Data extracted from a collection

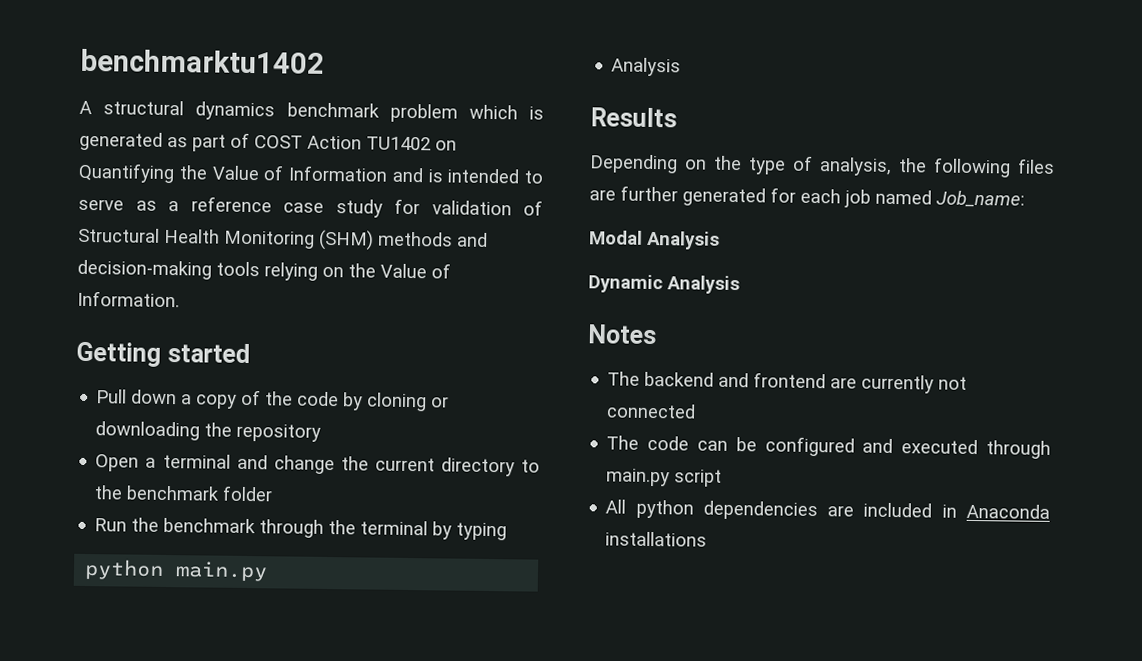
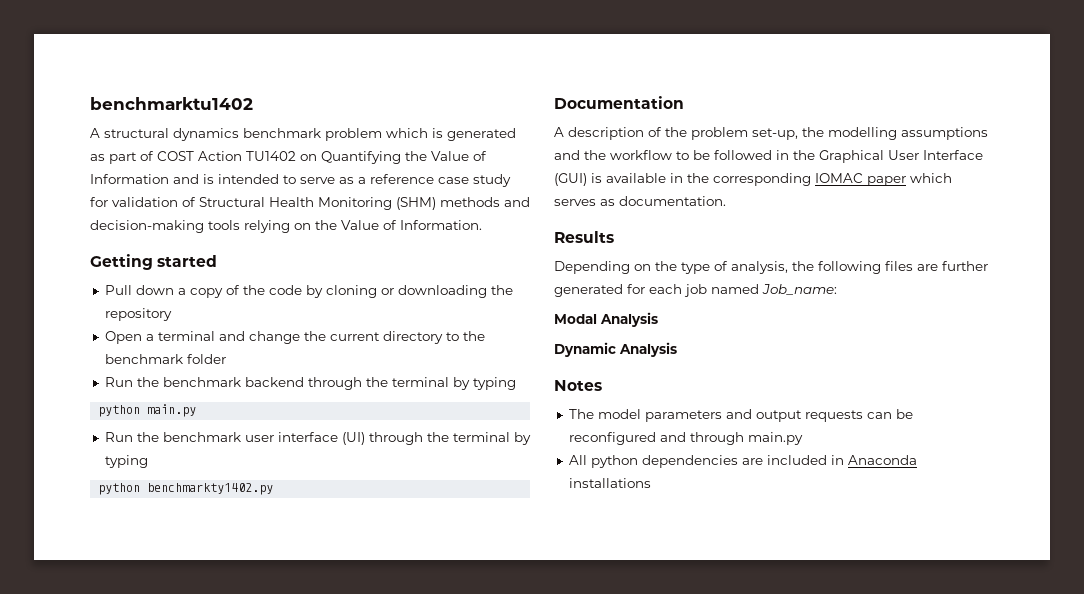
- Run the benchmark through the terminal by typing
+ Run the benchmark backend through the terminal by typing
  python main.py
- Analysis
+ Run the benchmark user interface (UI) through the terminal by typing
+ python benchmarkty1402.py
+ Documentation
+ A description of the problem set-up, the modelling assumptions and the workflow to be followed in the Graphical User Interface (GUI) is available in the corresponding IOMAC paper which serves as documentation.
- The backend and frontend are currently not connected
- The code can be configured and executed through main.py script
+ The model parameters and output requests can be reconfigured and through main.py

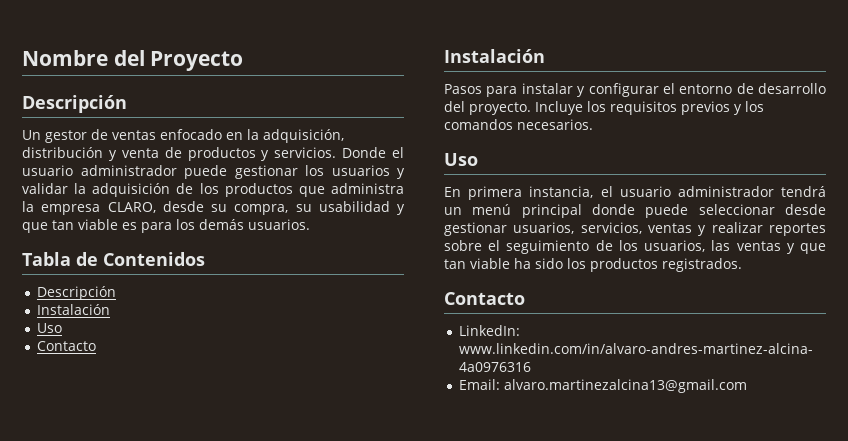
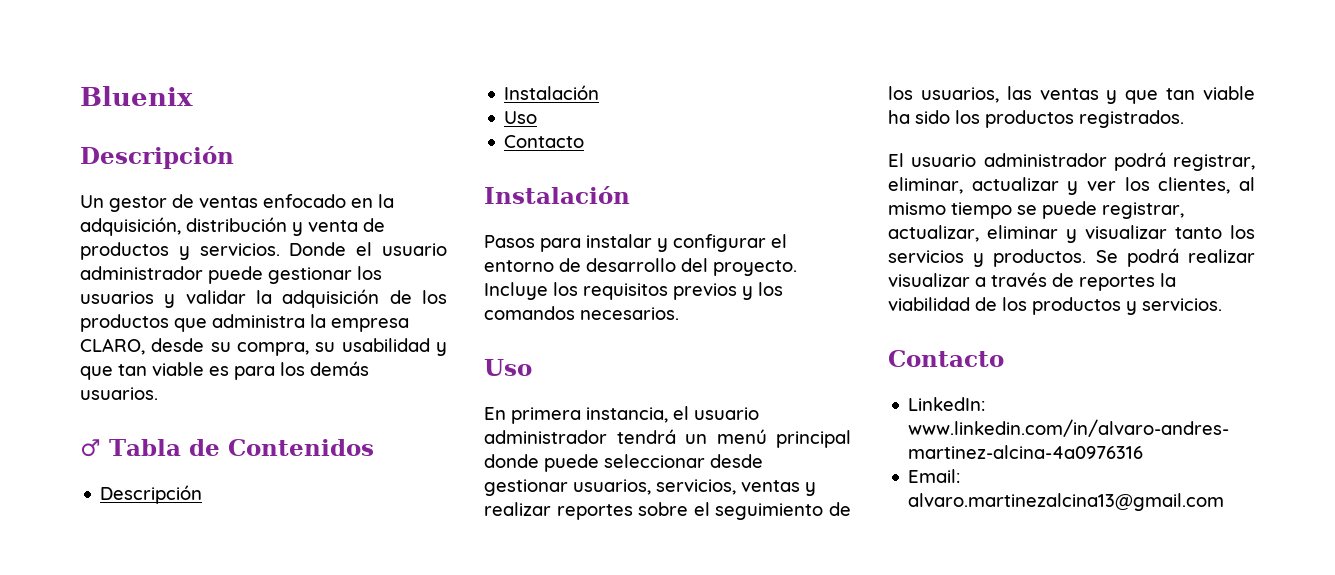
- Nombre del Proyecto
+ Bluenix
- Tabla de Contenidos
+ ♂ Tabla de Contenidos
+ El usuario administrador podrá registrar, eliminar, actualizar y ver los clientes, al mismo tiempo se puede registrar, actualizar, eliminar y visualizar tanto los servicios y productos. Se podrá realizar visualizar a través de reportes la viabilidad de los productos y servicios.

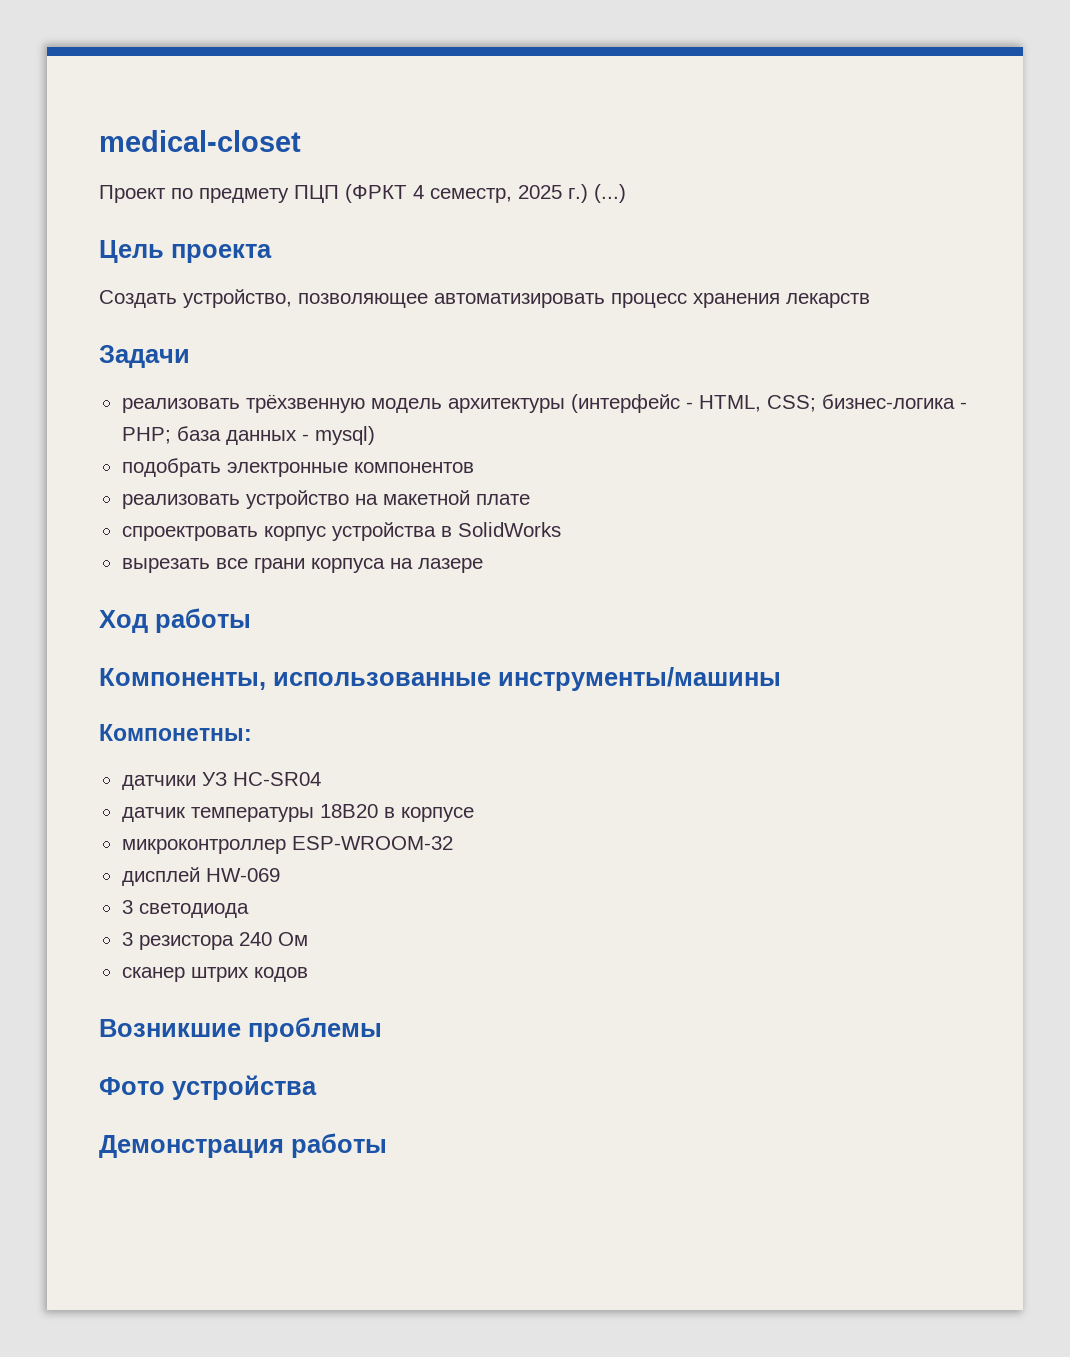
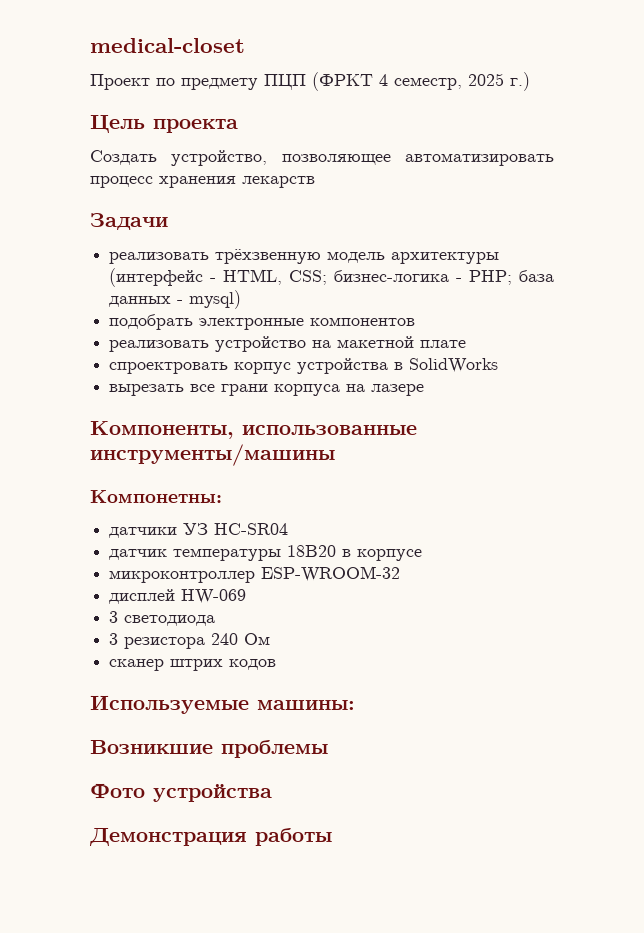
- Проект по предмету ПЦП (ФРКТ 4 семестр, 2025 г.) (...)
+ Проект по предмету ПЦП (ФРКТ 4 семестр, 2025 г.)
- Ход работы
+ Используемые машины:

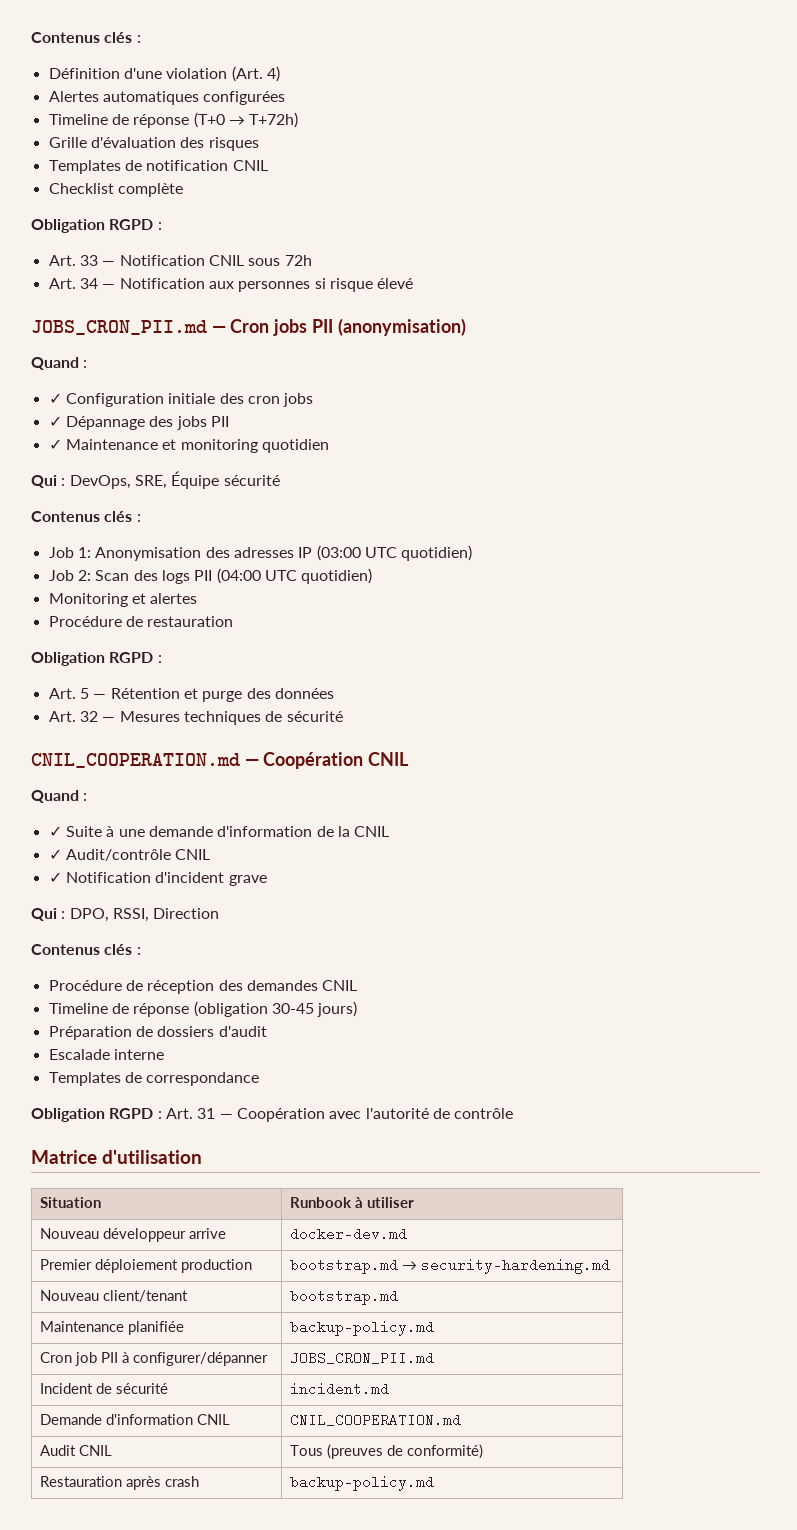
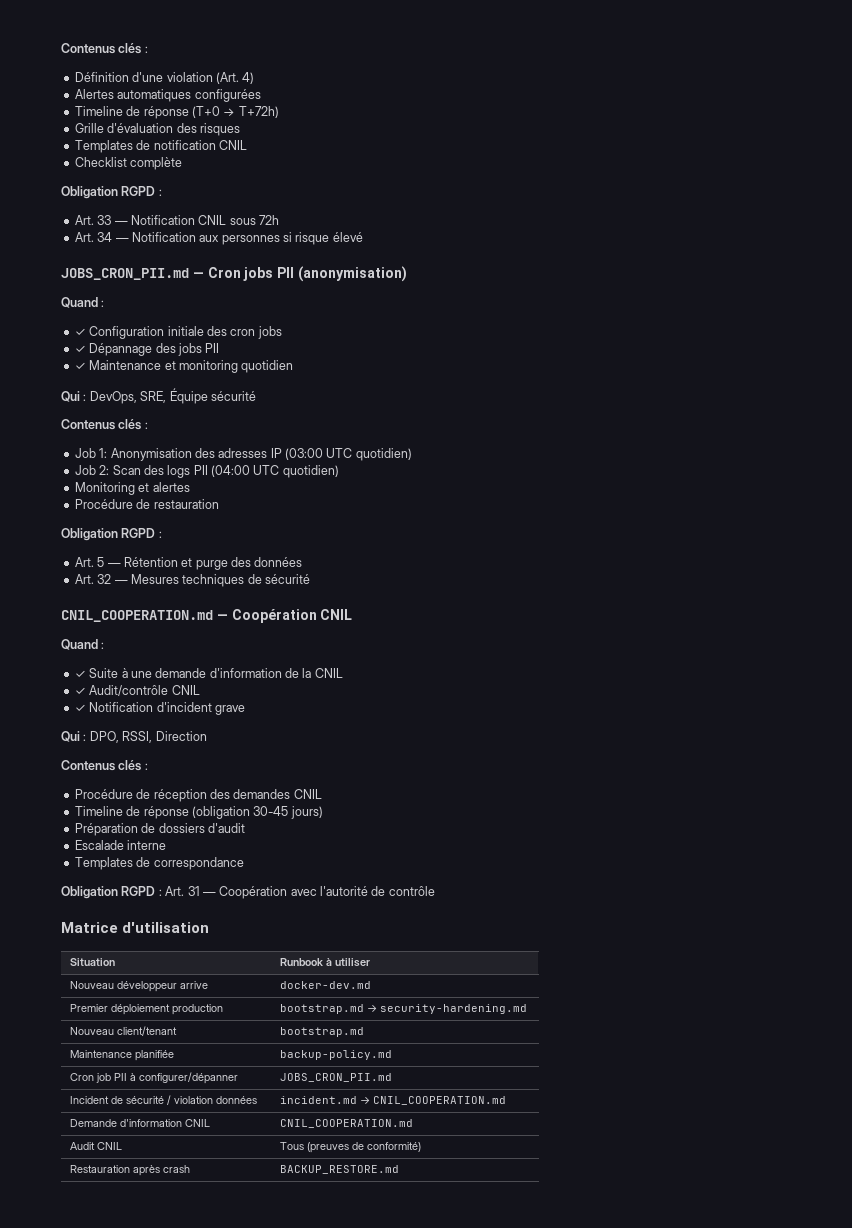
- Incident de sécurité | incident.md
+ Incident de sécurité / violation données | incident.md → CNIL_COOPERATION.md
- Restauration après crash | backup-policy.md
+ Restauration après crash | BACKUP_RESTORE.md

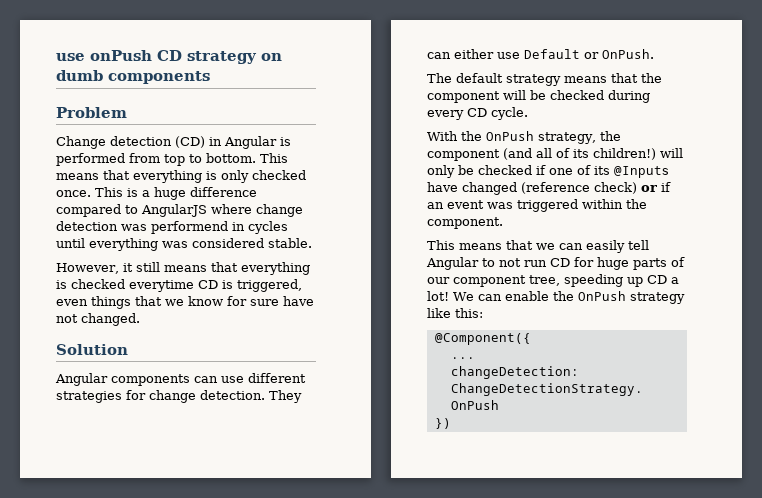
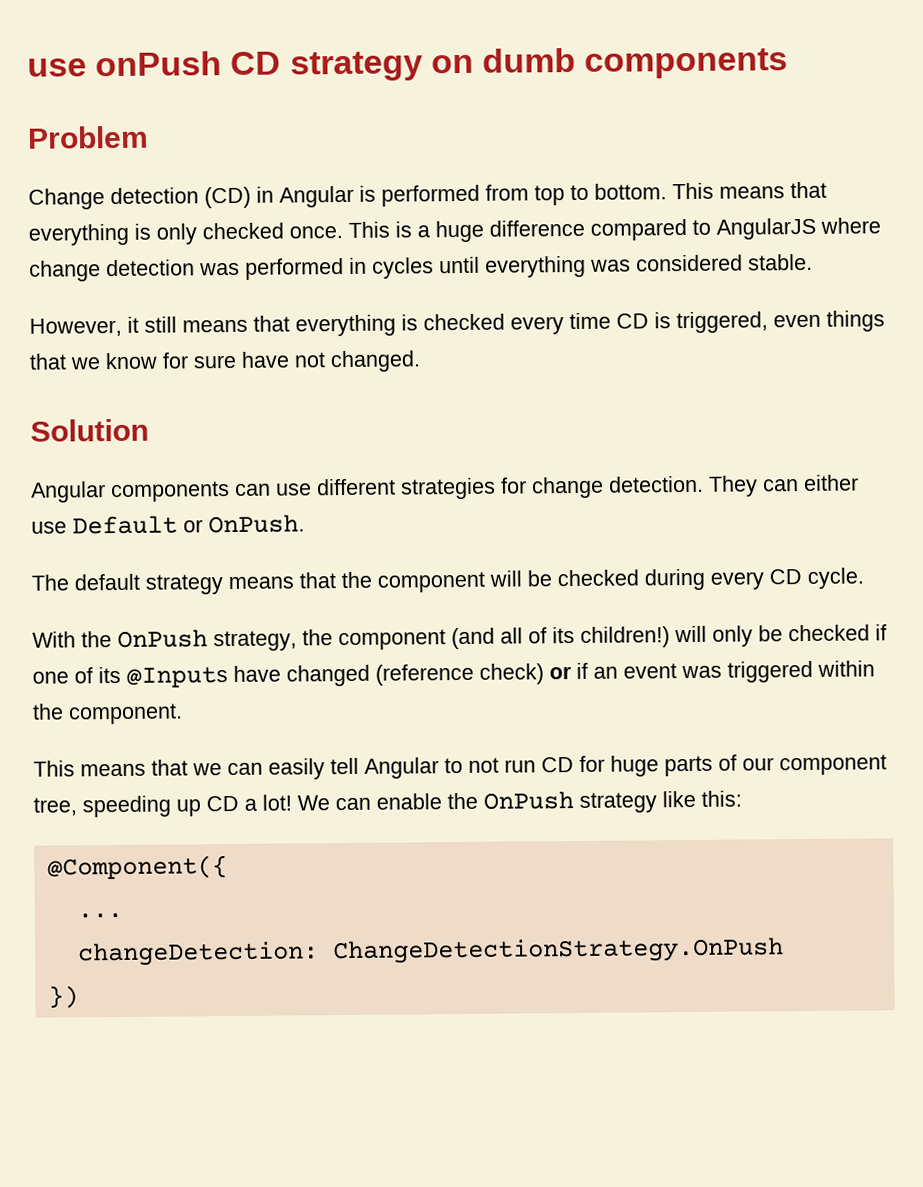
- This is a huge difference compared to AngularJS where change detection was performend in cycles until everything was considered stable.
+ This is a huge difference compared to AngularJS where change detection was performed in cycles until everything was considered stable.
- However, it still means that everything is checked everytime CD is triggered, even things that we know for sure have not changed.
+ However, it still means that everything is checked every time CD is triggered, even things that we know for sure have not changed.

§ **PROMPT**: Beginning at the line that contains "- Restauration après crash | backup-policy.md", copy each remaining line of the records exactly, through the final one. Omit the pictures.

§ **SOLVED EXERCISE**:
- Restauration après crash | backup-policy.md
+ Restauration après crash | BACKUP_RESTORE.md

- This is a huge difference compared to AngularJS where change detection was performend in cycles until everything was considered stable.
+ This is a huge difference compared to AngularJS where change detection was performed in cycles until everything was considered stable.
- However, it still means that everything is checked everytime CD is triggered, even things that we know for sure have not changed.
+ However, it still means that everything is checked every time CD is triggered, even things that we know for sure have not changed.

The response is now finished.